THIRD AMENDMENT TO LOAN AGREEMENT (Amended and Restated)
(FRETUS)
THIRD AMENDMENT TO LOAN AGREEMENT (Amended and Restated)
This Third Amendment to Loan Agreement (Amended and Restated) (this "Third Amendment") is effective as of this 1st day of July, 2011, by and between by FRETUS INVESTORS EL PASO LP, a Delaware limited partnership (together with the respective successors and assigns, (“Borrower”), and CAPMARK BANK, a Utah industrial bank (together with its successors and assigns, “Lender”).
Recitals
A. Borrower and Lender executed that certain Amended and Restated Loan Agreement dated February 28, 2007, amended by First Amendment dated April 25, 2008, as further amended by Second Amendment dated December 31, 2008 (the “Loan Agreement”). Unless otherwise defined herein, capitalized terms shall have the meanings assigned to them in the Loan Agreement.

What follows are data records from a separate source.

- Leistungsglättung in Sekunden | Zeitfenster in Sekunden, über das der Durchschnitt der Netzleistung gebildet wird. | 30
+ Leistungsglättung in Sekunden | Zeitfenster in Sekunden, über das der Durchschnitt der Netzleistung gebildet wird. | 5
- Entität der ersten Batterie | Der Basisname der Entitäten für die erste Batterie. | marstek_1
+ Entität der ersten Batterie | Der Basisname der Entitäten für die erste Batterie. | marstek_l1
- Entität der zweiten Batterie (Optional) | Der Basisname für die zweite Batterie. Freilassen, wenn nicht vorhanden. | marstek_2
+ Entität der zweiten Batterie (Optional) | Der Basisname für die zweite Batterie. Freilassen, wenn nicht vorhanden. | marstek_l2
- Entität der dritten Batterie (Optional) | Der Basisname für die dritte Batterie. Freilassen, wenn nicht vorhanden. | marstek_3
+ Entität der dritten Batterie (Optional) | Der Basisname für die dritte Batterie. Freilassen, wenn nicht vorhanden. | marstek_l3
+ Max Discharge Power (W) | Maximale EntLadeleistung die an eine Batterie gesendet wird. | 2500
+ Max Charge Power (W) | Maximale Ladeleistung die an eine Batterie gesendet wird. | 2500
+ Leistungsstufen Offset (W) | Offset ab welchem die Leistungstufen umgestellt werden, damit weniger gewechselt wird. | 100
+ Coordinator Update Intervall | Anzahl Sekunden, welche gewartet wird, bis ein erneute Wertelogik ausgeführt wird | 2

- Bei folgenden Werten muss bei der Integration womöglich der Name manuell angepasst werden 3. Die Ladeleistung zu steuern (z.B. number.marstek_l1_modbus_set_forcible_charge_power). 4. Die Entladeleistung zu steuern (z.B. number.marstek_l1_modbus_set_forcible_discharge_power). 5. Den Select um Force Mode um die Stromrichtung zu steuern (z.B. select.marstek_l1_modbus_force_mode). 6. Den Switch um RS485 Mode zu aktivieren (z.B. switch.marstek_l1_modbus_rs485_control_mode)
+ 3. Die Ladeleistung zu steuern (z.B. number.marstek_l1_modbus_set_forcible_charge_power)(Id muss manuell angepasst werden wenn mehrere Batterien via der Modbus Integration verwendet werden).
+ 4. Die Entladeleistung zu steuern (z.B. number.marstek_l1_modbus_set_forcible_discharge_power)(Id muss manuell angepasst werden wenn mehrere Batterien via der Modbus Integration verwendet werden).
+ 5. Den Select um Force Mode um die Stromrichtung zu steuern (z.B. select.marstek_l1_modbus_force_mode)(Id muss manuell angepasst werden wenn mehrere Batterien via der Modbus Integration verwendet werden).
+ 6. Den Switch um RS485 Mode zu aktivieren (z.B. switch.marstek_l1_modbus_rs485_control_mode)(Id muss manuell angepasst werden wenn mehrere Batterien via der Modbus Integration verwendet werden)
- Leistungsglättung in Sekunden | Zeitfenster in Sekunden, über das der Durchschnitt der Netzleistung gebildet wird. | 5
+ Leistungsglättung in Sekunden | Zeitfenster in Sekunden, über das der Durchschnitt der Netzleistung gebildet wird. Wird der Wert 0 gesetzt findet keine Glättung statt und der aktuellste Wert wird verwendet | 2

B. The Borrower has requested that the Lender extend the Maturity Date of the Note and the Lender has agreed on the terms and conditions contained herein.
Agreement
NOW, THEREFORE, in consideration of the above Recitals, the parties hereby agree as follows:
1. In Section 1.1 of the Loan Agreement, the definition of “Maturity Date” is hereby amended to delete the date of “March 1, 2012” and replace it with “November 1, 2012”. All references in the Loan Agreement to the Maturity Date are hereby amended to mean November 1, 2012.
2. Borrower and Related Borrowers, as described herein, have entered into that certain Amended and Restated Cross-Collateralization, Cross-Default and Mortgage Modification Agreement of even date herewith whereby the loans made to the Borrower and the Related Borrowers, and the security pledged therefor, are cross-collateralized and cross-defaulted.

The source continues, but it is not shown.